This is The Jimmy Cake playing in Whelans a few months back. I’ve seen The Jimmy Cake numerous times over the last decade but I’ve never been a huge fan. In fact, within my own band, the term jimmycakery has long been used to refer to any kind of musical over-elaboration, or unnecessary additional instrumentation. However, I’ve caught them three times over the last year or so and found myself really enjoying their new stripped down incarnation. They still do insanely long songs but now they are built on noisy repetitive Krautrock-style riffs and grooves and it really works.

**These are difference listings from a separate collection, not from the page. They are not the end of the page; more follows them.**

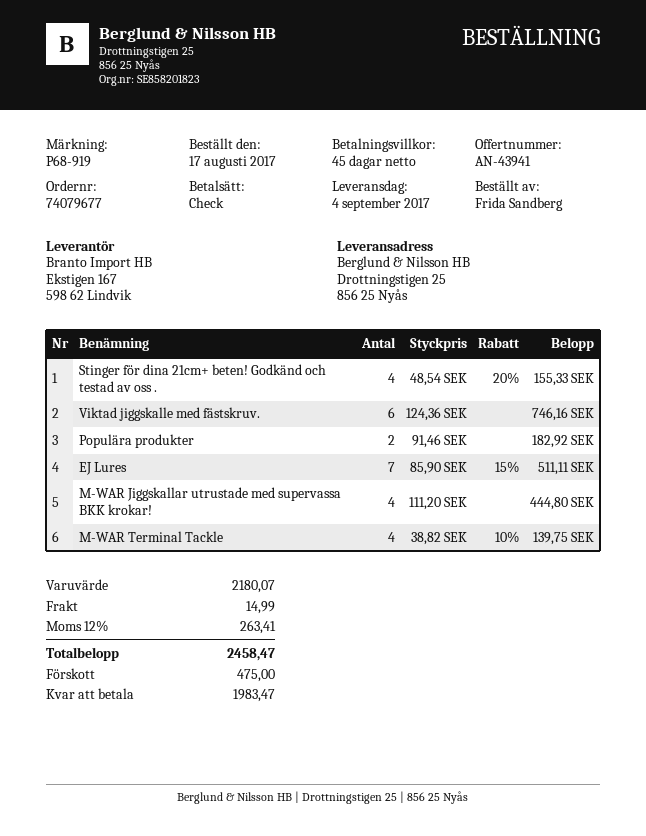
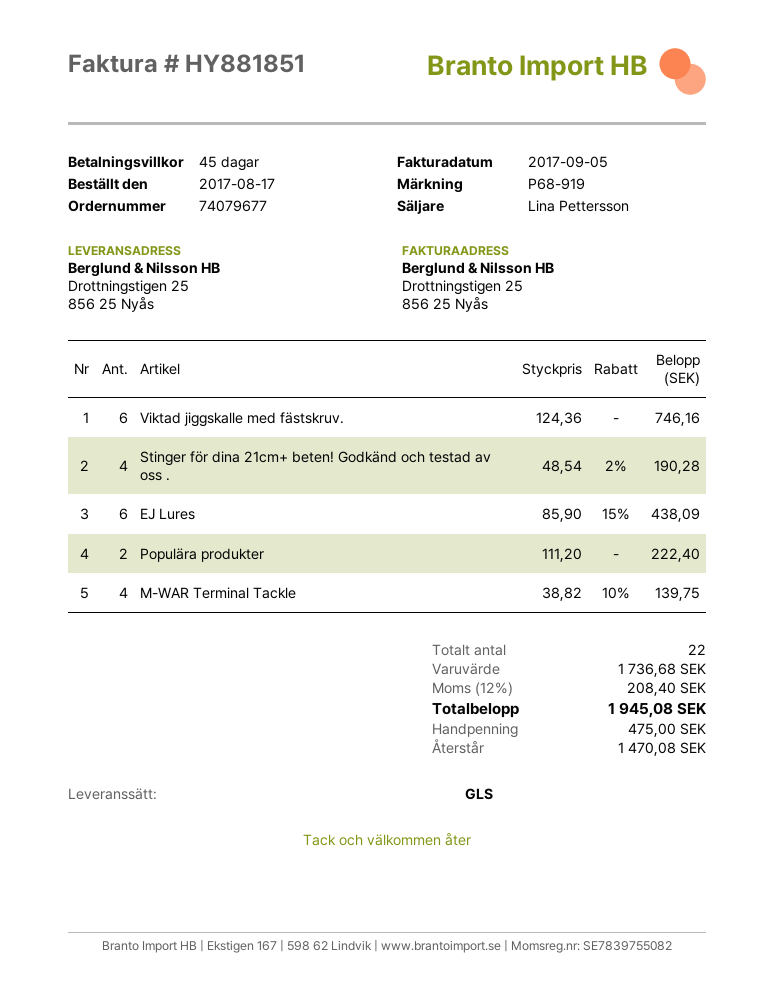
Stinger för dina 21cm+ beten! Godkänd och testad av oss .: 4 x 48.54 - 20% = 155.33 -> 4 x 48.54 - 2% = 190.28
Populära produkter: 2 x 91.46 = 182.92 -> 2 x 111.20 = 222.40
EJ Lures: 7 x 85.90 - 15% = 511.11 -> 6 x 85.90 - 15% = 438.09
M-WAR Jiggskallar utrustade med supervassa BKK krokar!: 4 x 111.20 = 444.80 -> none
subtotal: 2180.07 -> 1736.68
shipping: 14.99 -> none
tax: 12% = 263.41 -> 12% = 208.40
total: 2458.47 -> 1945.08
balance: 1983.47 -> 1470.08

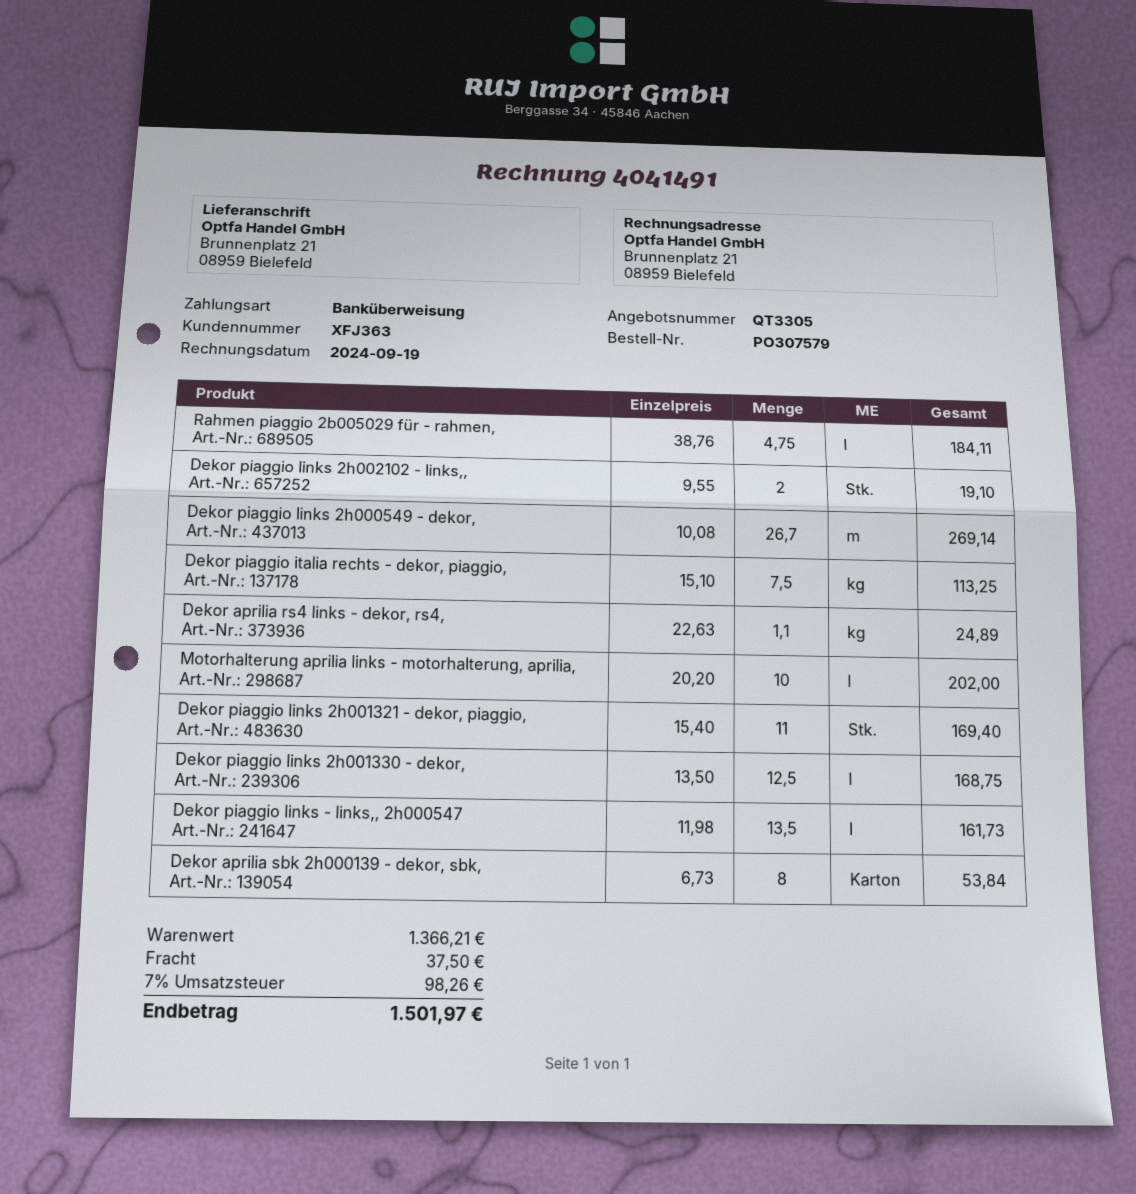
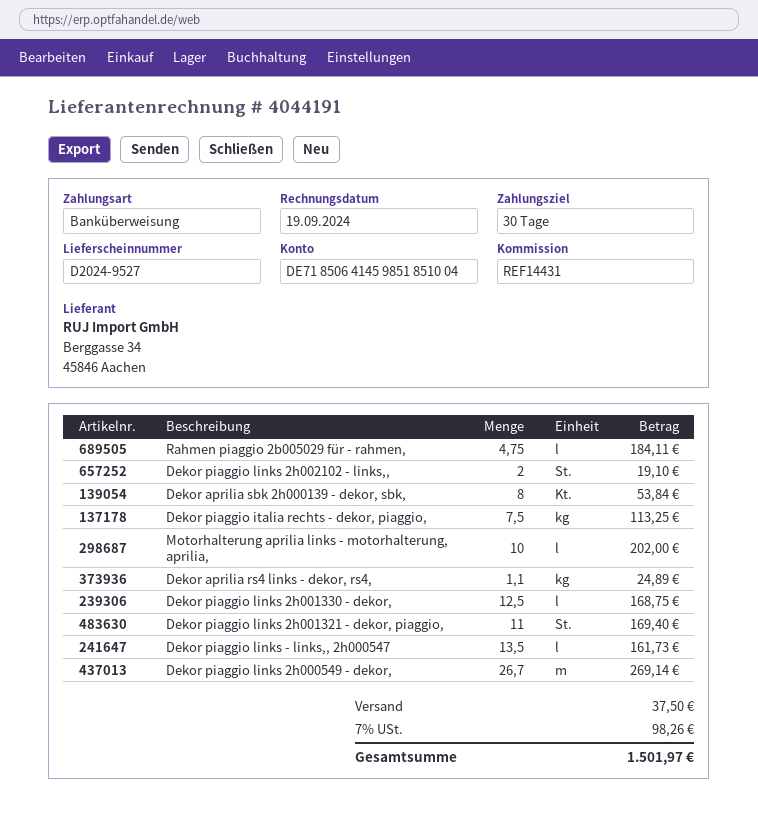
invoice number: 4041491 -> 4044191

This Whelans gig in particular was a bit of a stormer and their set consisted of just three songs played over the course of an hour or so. As usual, for each exposure I was opening the shutter at the start of the song and closing it at the end. The last one went on for so long that at one point I realised my on-street parking was going to run out before it finished. I was able to go downstairs, go to the toilet, go outside and feed the parking meter, get back inside and upstairs in time to close the shutter on the camera. I’ve never done all that while taking a photograph before – I could easily have fitted in a chicken fillet burger in Eddie Rockets across the street too if I had been feeling hungry.
I tried to compensate for the extra long exposures by doing some of the shots at smaller apertures than normal. I shot one at f32 (which is what I usually do in Whelans) but shot the others at f45 and f64. Surprisingly, in spite of the fact that it was a 17 minutes exposure, the f32 one still came out best – that’s the one shown above – it’s the second song that they played. I suspect the reason for this is reciprocity failure. At normal exposure lengths, double the exposure time and you add an extra stop i.e. you double the brightness of the result. However, when working with really long exposure times, this reciprocal relationship breaks down, and doubling the exposure time adds much less brightness. This is a real problem for most film photographers working with long exposures, but for me it just means that I can leave the shutter open for longer and it probably won’t overexpose the film. I think the photo looks pretty good and has got me thinking that it may well be possible to do a photo of an entire gig, leaving the shutter open at f64 for an hour or so.
Anyway, if you are interested in checking out The Jimmy Cake you could do worse than head along to Crawdaddy next Thursday (12th August) where they will be acting as backing band to ex-Can singer and all round Krautrock legend, Damo Suzuki. I reckon this could be something really special.